Exercise directions :: Please copy out every line in the entries that includes the word "food".
Top of Exercise material
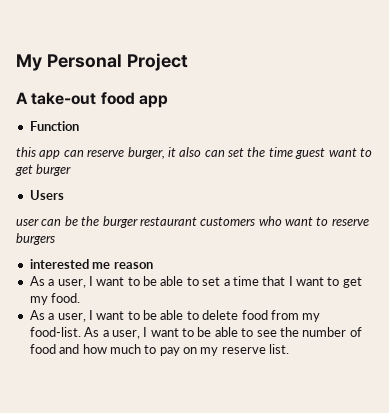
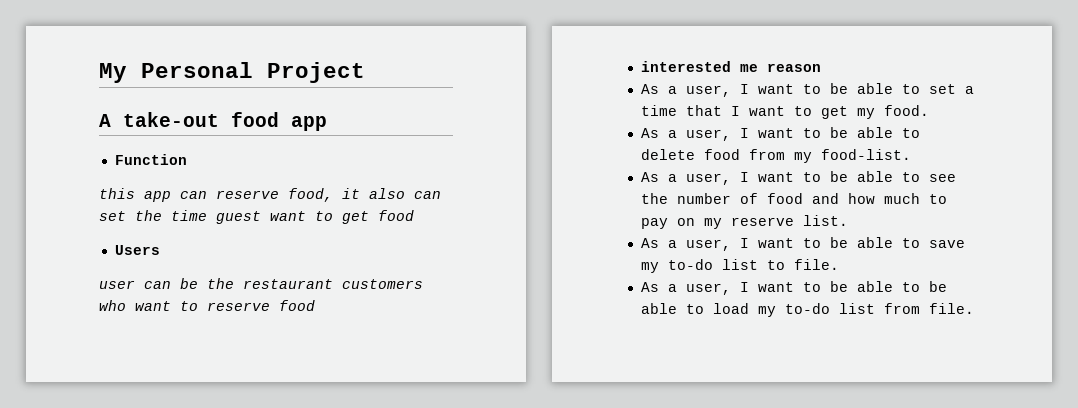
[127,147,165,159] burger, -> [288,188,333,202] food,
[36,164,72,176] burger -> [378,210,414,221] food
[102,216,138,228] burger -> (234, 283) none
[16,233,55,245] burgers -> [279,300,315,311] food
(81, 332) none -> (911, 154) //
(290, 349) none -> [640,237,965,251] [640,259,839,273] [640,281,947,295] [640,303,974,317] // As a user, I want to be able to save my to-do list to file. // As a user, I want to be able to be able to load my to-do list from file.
Bottom of Exercise material
Exercise response ::
[127,147,165,159] burger, -> [288,188,333,202] food,
[36,164,72,176] burger -> [378,210,414,221] food
[16,233,55,245] burgers -> [279,300,315,311] food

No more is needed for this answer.